Working data:
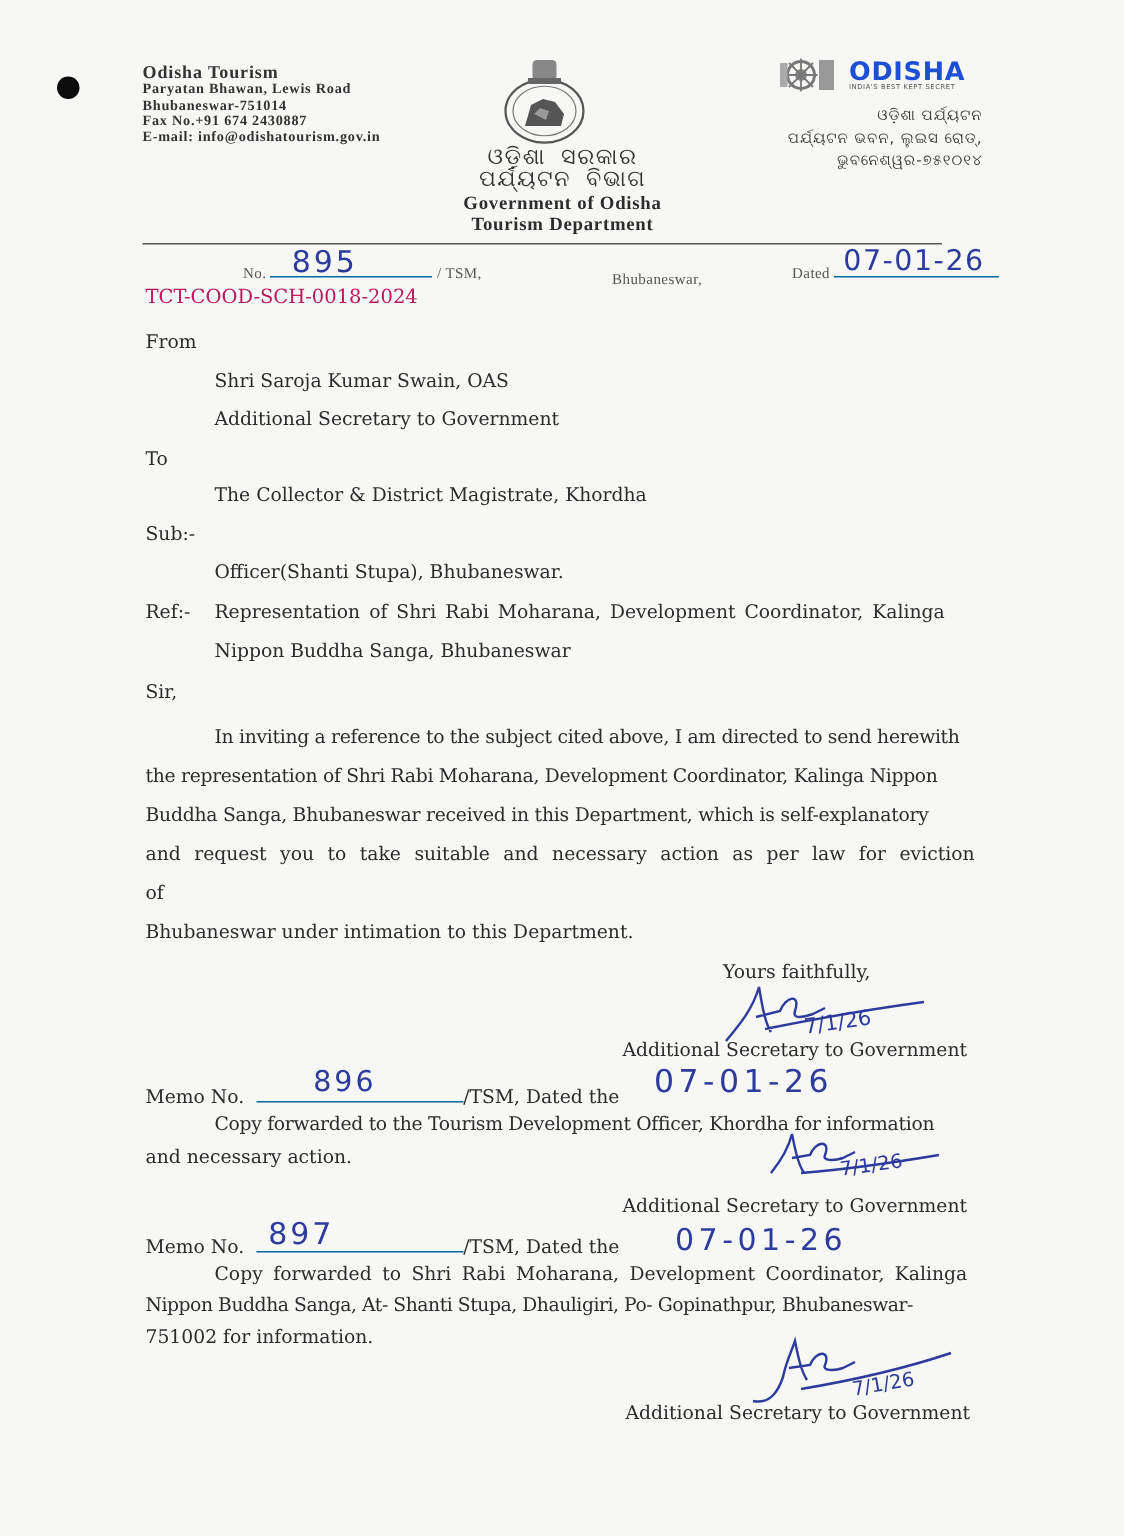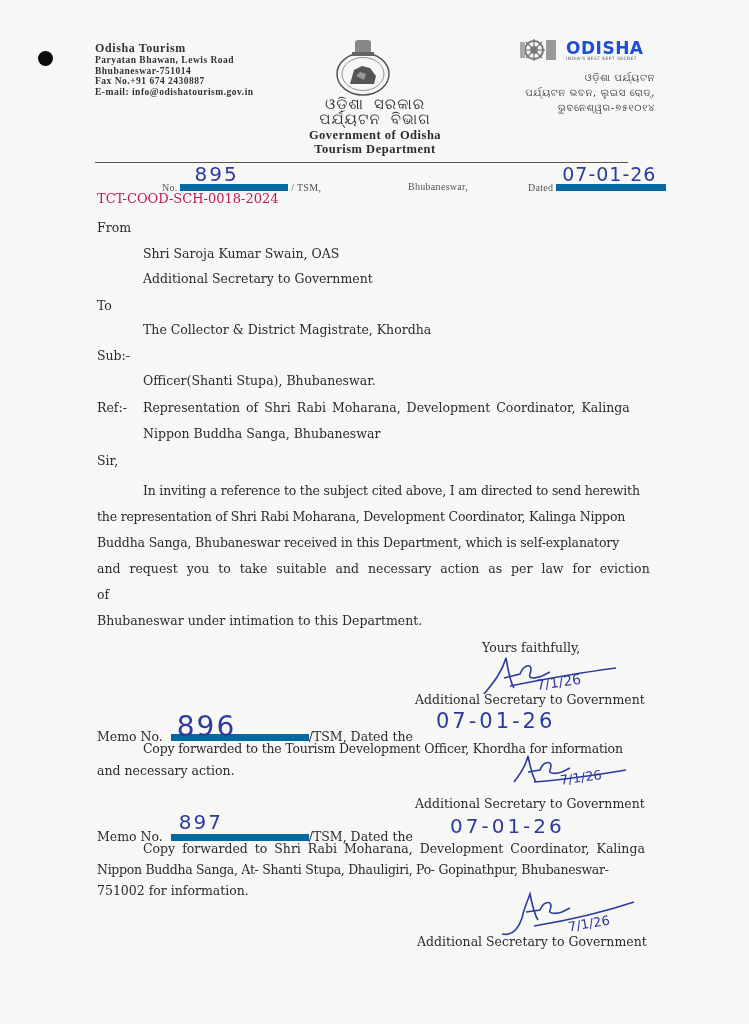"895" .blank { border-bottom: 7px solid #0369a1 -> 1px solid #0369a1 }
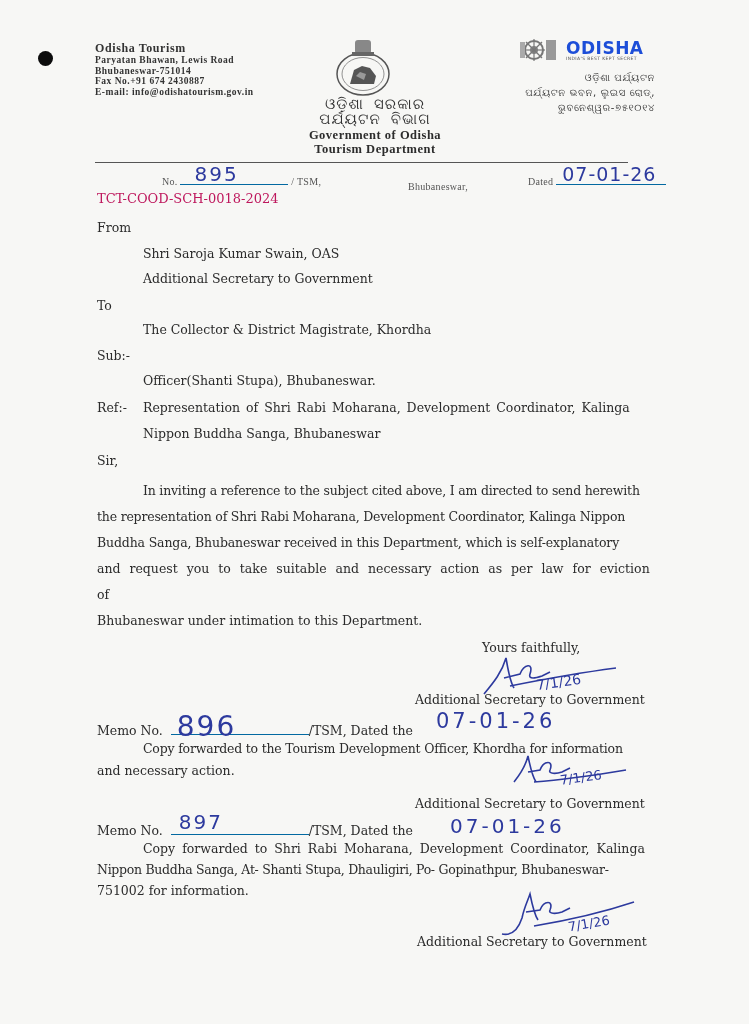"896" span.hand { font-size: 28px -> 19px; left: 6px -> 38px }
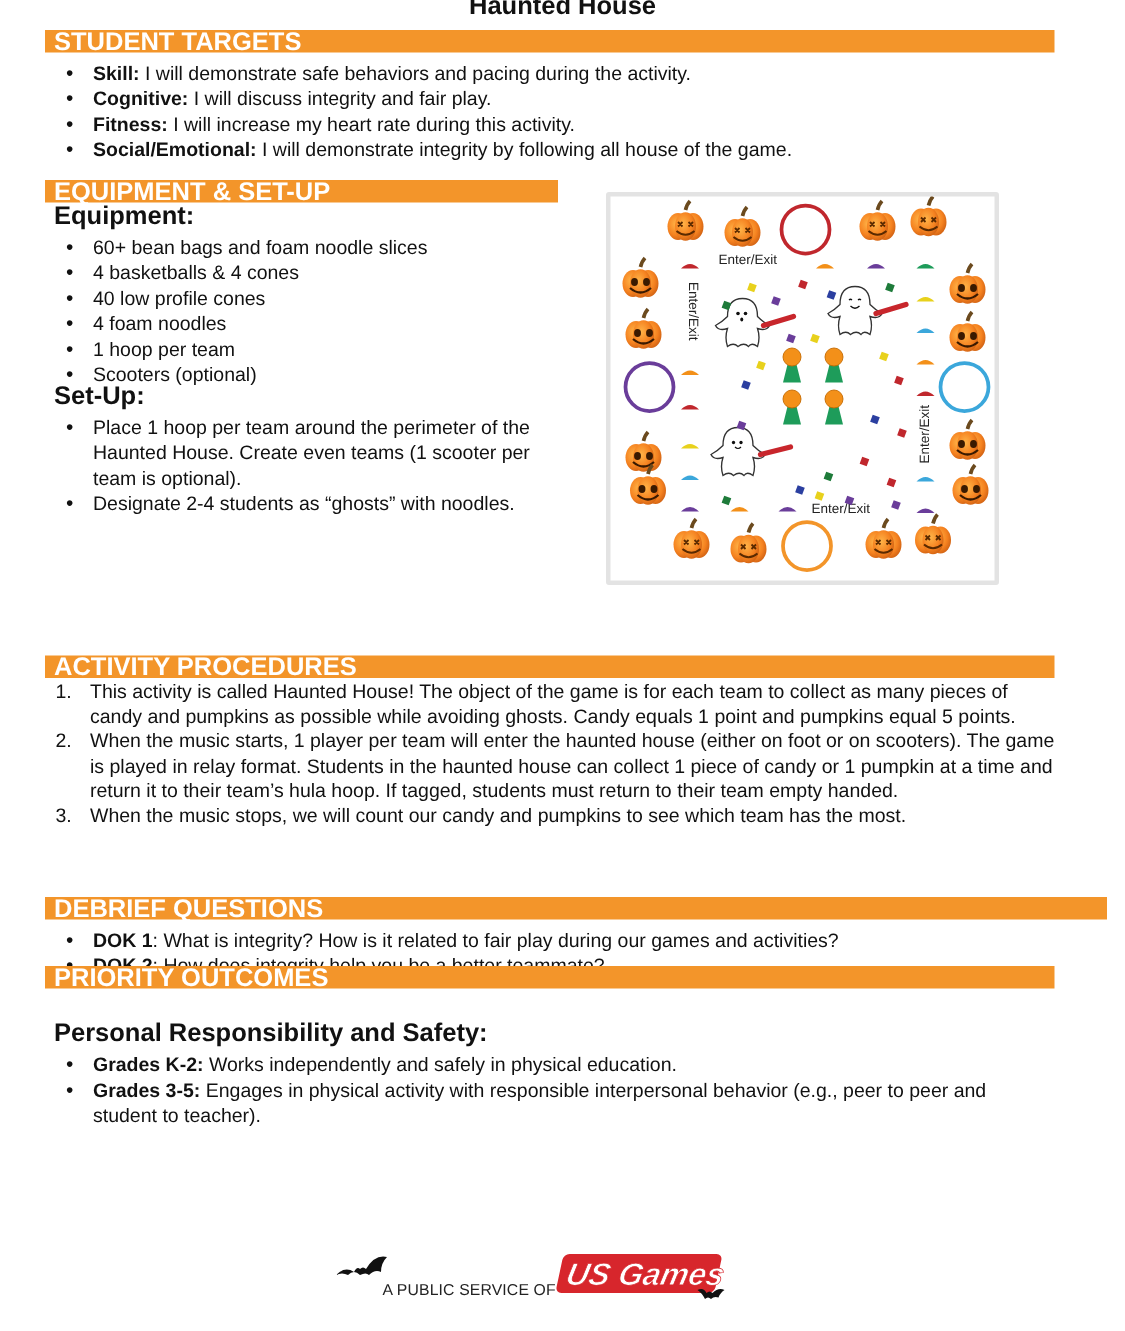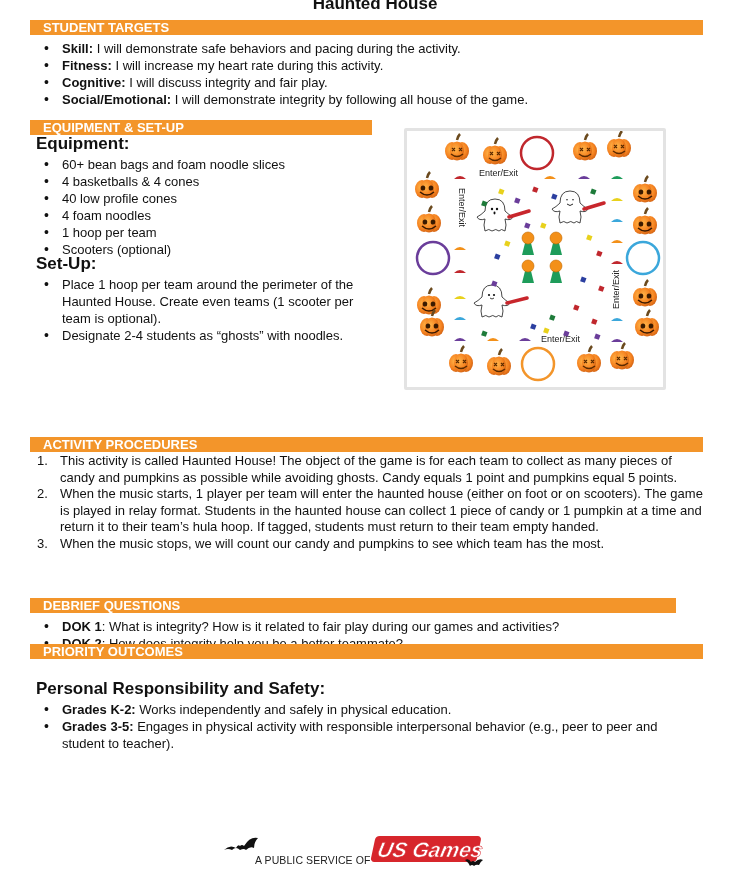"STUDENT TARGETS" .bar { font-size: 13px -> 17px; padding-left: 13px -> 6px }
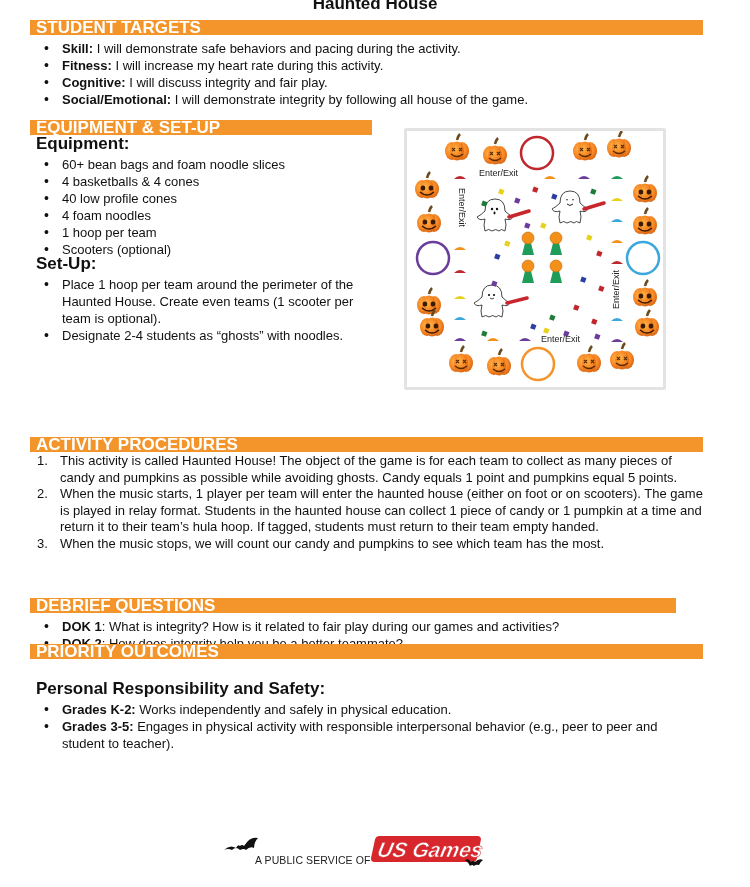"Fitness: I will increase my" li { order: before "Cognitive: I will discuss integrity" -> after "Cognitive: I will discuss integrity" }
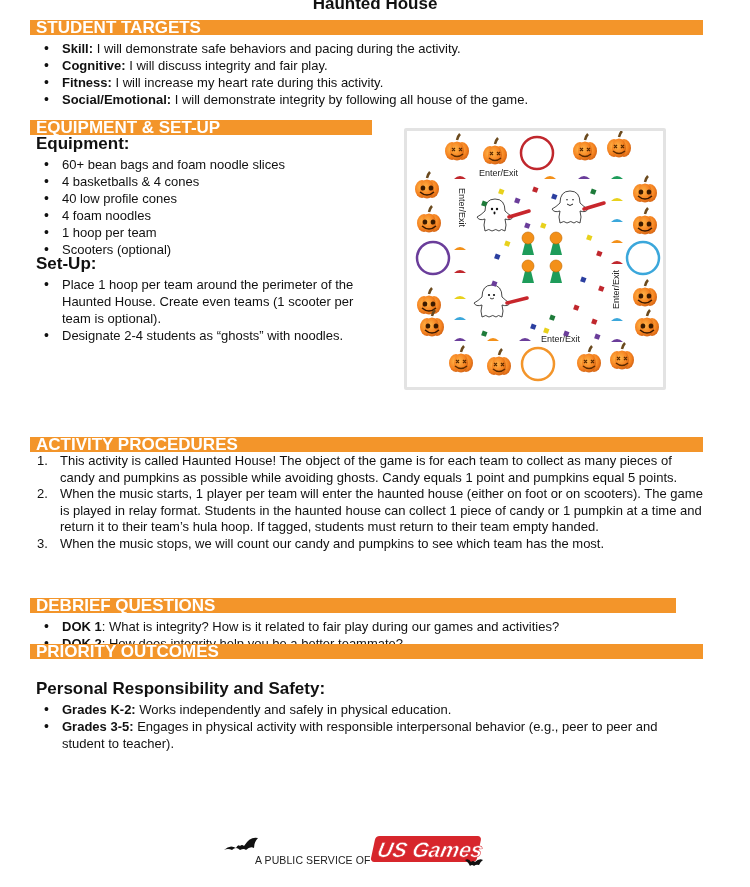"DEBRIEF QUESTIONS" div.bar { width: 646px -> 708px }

Work required:
All lines from the one holding "I will increase" to the end of the listing above need to be duplicated exactly. None of the pictures should be included.

Answer box:
"Fitness: I will increase my" li { order: before "Cognitive: I will discuss integrity" -> after "Cognitive: I will discuss integrity" }
"DEBRIEF QUESTIONS" div.bar { width: 646px -> 708px }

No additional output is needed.